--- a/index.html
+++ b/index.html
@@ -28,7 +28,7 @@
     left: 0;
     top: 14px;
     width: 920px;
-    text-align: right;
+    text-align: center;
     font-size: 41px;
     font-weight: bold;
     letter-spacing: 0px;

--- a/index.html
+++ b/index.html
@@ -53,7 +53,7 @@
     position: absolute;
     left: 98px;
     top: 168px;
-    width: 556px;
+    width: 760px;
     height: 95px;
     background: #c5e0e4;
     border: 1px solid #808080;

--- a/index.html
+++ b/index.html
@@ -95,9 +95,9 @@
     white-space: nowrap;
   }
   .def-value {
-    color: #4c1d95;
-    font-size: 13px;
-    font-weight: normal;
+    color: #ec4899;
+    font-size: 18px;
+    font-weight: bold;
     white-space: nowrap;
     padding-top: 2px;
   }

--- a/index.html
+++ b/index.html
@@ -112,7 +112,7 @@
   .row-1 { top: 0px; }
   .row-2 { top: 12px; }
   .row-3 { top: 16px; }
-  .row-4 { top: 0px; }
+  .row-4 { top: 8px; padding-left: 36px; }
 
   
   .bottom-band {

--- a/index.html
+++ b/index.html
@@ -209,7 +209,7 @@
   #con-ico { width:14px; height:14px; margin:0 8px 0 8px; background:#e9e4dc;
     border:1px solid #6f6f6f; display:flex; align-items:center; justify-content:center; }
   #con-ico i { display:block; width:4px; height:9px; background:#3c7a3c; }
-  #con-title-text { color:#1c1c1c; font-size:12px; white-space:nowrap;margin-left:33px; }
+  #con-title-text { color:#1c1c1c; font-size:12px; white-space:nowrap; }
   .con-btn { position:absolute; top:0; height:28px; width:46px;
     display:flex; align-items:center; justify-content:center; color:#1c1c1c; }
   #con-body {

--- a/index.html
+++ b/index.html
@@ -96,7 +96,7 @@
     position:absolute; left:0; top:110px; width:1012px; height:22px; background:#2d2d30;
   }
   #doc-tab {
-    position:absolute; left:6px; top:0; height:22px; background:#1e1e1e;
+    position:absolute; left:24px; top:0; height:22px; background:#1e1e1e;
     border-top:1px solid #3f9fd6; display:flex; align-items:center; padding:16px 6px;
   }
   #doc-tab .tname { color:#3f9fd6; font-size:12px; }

= = = = = = =

Transcribe every record exactly, keeping each line as it is.

Expected output
--- a/index.html
+++ b/index.html
@@ -28,7 +28,7 @@
     left: 0;
     top: 14px;
     width: 920px;
-    text-align: right;
+    text-align: center;
     font-size: 41px;
     font-weight: bold;
     letter-spacing: 0px;

--- a/index.html
+++ b/index.html
@@ -53,7 +53,7 @@
     position: absolute;
     left: 98px;
     top: 168px;
-    width: 556px;
+    width: 760px;
     height: 95px;
     background: #c5e0e4;
     border: 1px solid #808080;

--- a/index.html
+++ b/index.html
@@ -95,9 +95,9 @@
     white-space: nowrap;
   }
   .def-value {
-    color: #4c1d95;
-    font-size: 13px;
-    font-weight: normal;
+    color: #ec4899;
+    font-size: 18px;
+    font-weight: bold;
     white-space: nowrap;
     padding-top: 2px;
   }

--- a/index.html
+++ b/index.html
@@ -112,7 +112,7 @@
   .row-1 { top: 0px; }
   .row-2 { top: 12px; }
   .row-3 { top: 16px; }
-  .row-4 { top: 0px; }
+  .row-4 { top: 8px; padding-left: 36px; }
 
   
   .bottom-band {

--- a/index.html
+++ b/index.html
@@ -209,7 +209,7 @@
   #con-ico { width:14px; height:14px; margin:0 8px 0 8px; background:#e9e4dc;
     border:1px solid #6f6f6f; display:flex; align-items:center; justify-content:center; }
   #con-ico i { display:block; width:4px; height:9px; background:#3c7a3c; }
-  #con-title-text { color:#1c1c1c; font-size:12px; white-space:nowrap;margin-left:33px; }
+  #con-title-text { color:#1c1c1c; font-size:12px; white-space:nowrap; }
   .con-btn { position:absolute; top:0; height:28px; width:46px;
     display:flex; align-items:center; justify-content:center; color:#1c1c1c; }
   #con-body {

--- a/index.html
+++ b/index.html
@@ -96,7 +96,7 @@
     position:absolute; left:0; top:110px; width:1012px; height:22px; background:#2d2d30;
   }
   #doc-tab {
-    position:absolute; left:6px; top:0; height:22px; background:#1e1e1e;
+    position:absolute; left:24px; top:0; height:22px; background:#1e1e1e;
     border-top:1px solid #3f9fd6; display:flex; align-items:center; padding:16px 6px;
   }
   #doc-tab .tname { color:#3f9fd6; font-size:12px; }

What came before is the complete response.